::: Record excerpts

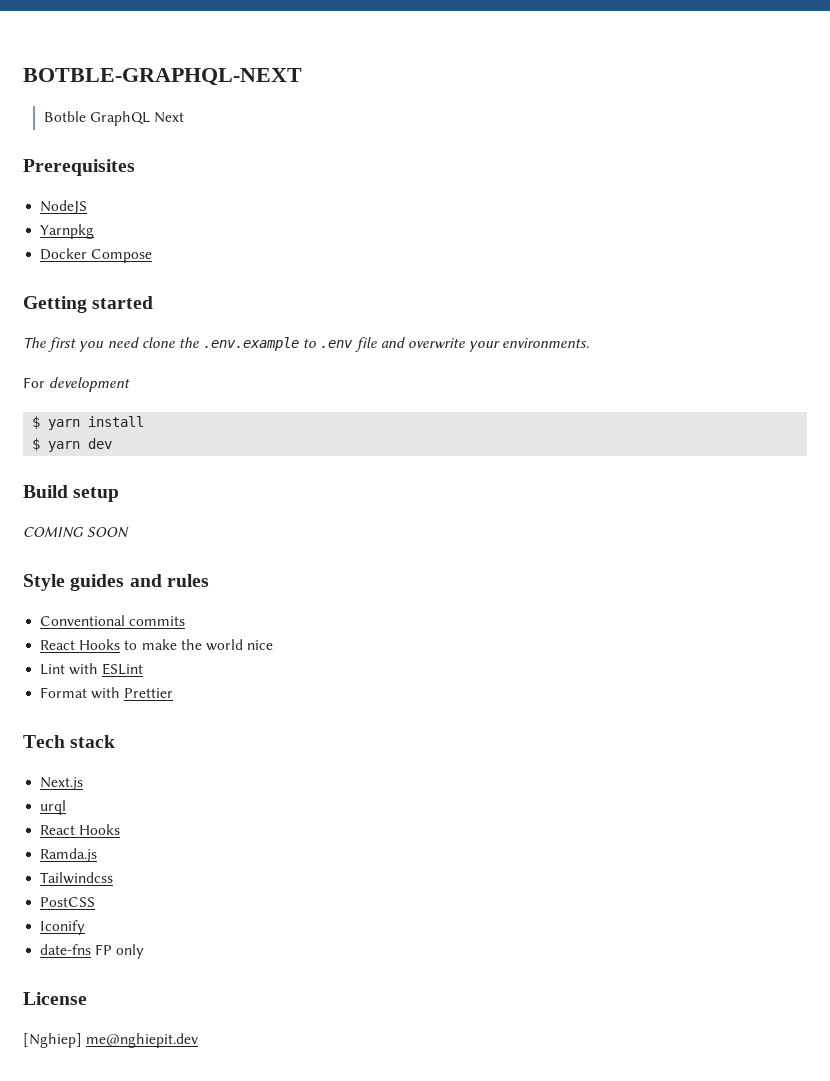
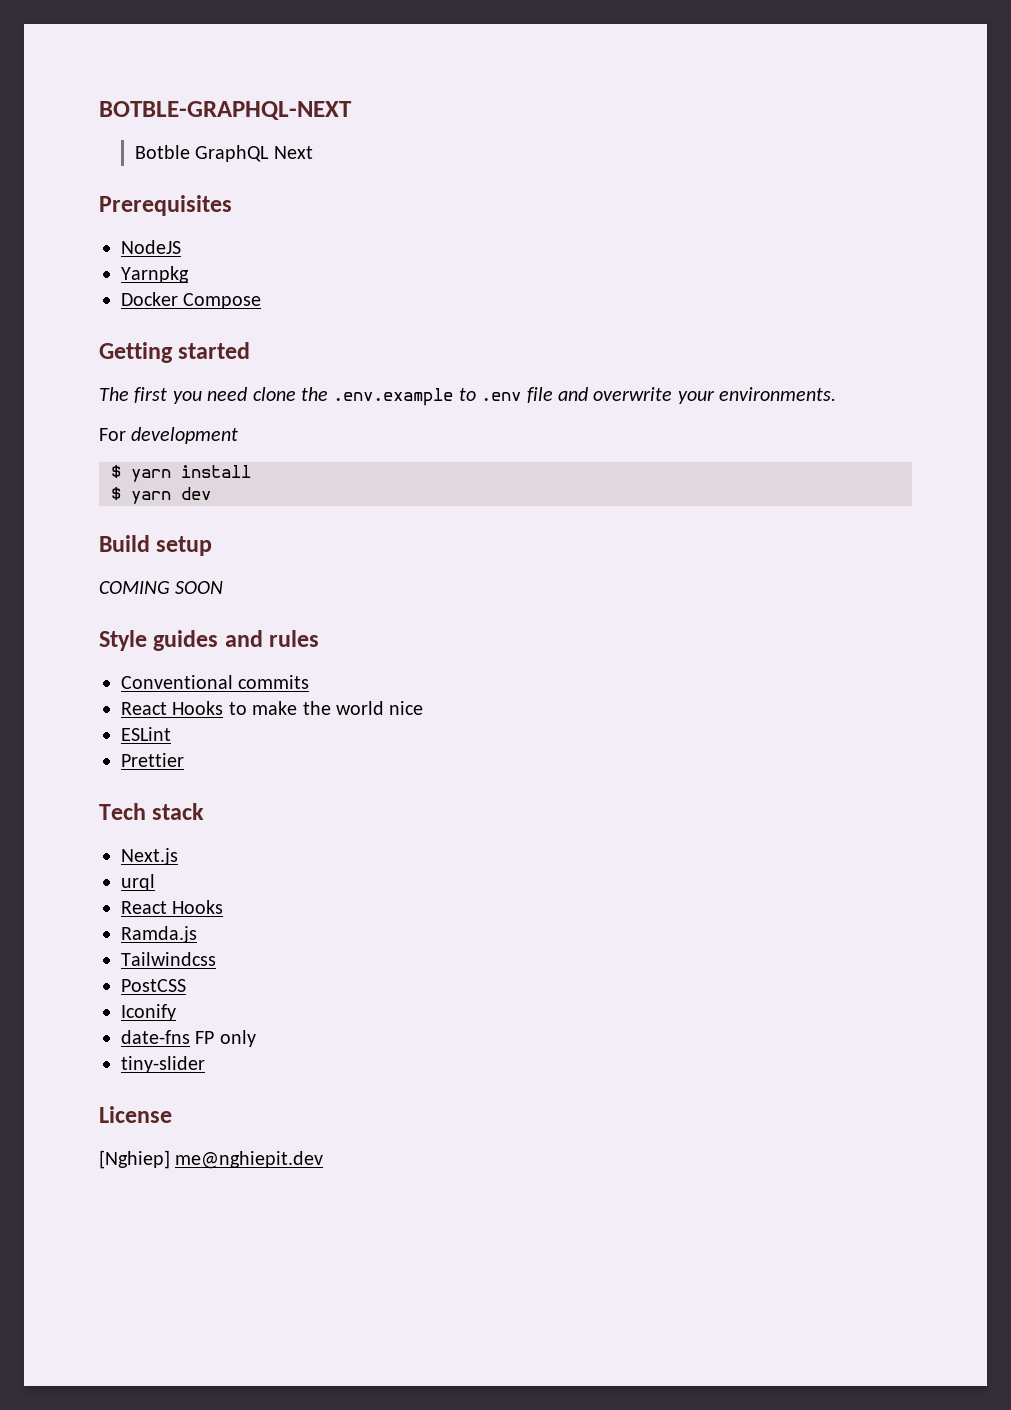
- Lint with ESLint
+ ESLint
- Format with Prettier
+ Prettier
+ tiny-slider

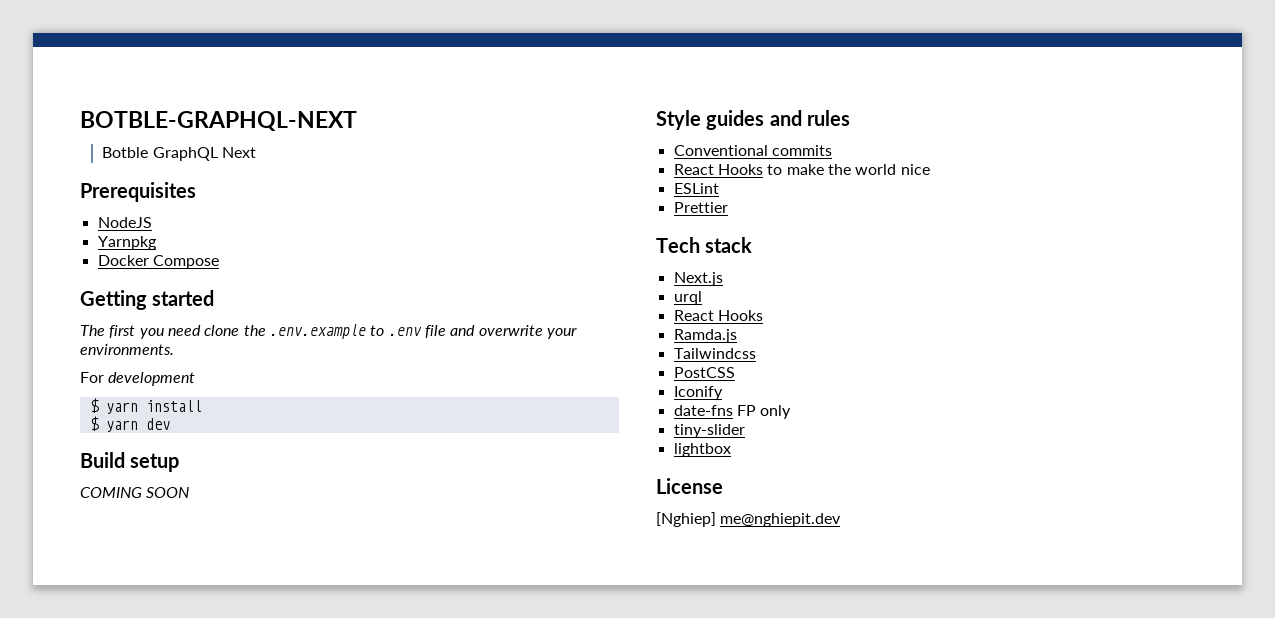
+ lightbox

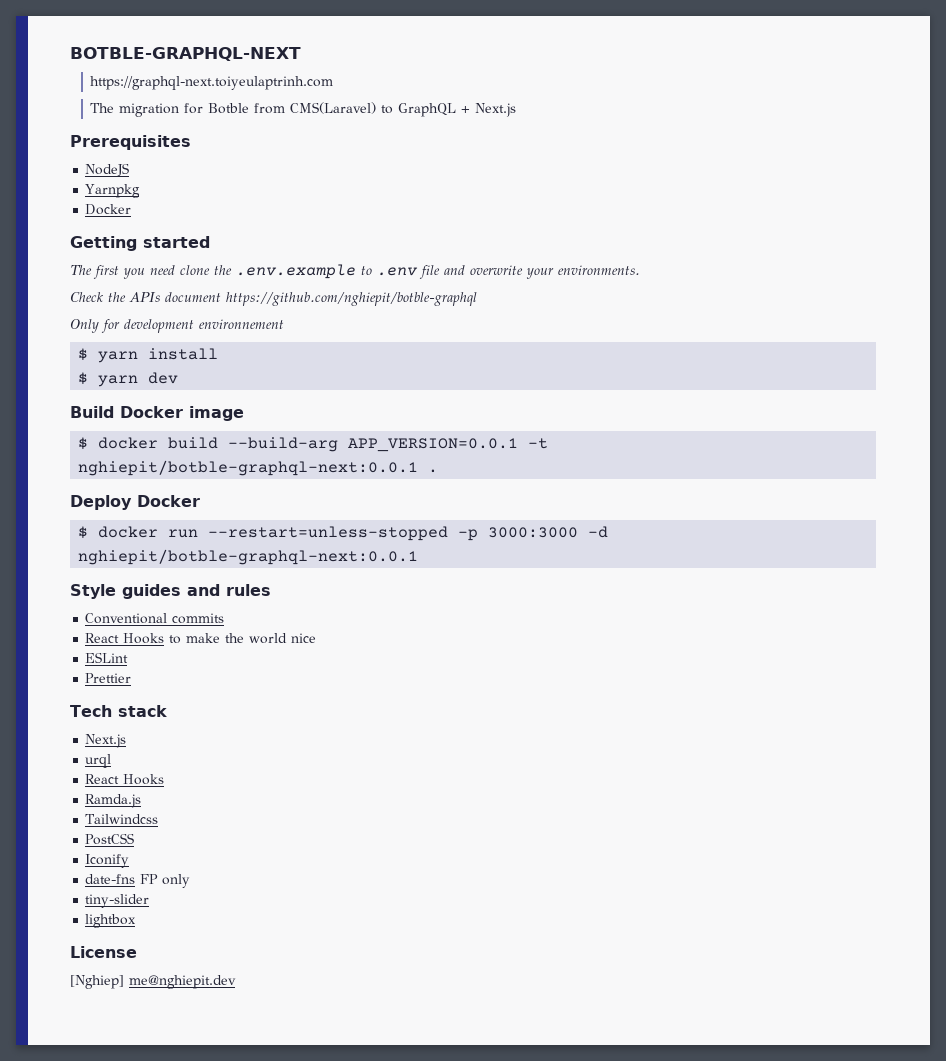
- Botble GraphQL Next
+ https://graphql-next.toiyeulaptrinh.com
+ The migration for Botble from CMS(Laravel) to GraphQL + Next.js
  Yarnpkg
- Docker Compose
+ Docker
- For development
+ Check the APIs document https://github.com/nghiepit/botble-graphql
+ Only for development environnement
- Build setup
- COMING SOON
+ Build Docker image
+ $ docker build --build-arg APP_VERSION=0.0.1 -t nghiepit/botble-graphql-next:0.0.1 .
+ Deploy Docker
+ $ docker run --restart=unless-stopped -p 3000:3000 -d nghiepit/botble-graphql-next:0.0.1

::::::

**Assignment**
Reproduce the data above verbatim, minus any images.

**Reply to the task**
- Lint with ESLint
+ ESLint
- Format with Prettier
+ Prettier
+ tiny-slider

+ lightbox

- Botble GraphQL Next
+ https://graphql-next.toiyeulaptrinh.com
+ The migration for Botble from CMS(Laravel) to GraphQL + Next.js
  Yarnpkg
- Docker Compose
+ Docker
- For development
+ Check the APIs document https://github.com/nghiepit/botble-graphql
+ Only for development environnement
- Build setup
- COMING SOON
+ Build Docker image
+ $ docker build --build-arg APP_VERSION=0.0.1 -t nghiepit/botble-graphql-next:0.0.1 .
+ Deploy Docker
+ $ docker run --restart=unless-stopped -p 3000:3000 -d nghiepit/botble-graphql-next:0.0.1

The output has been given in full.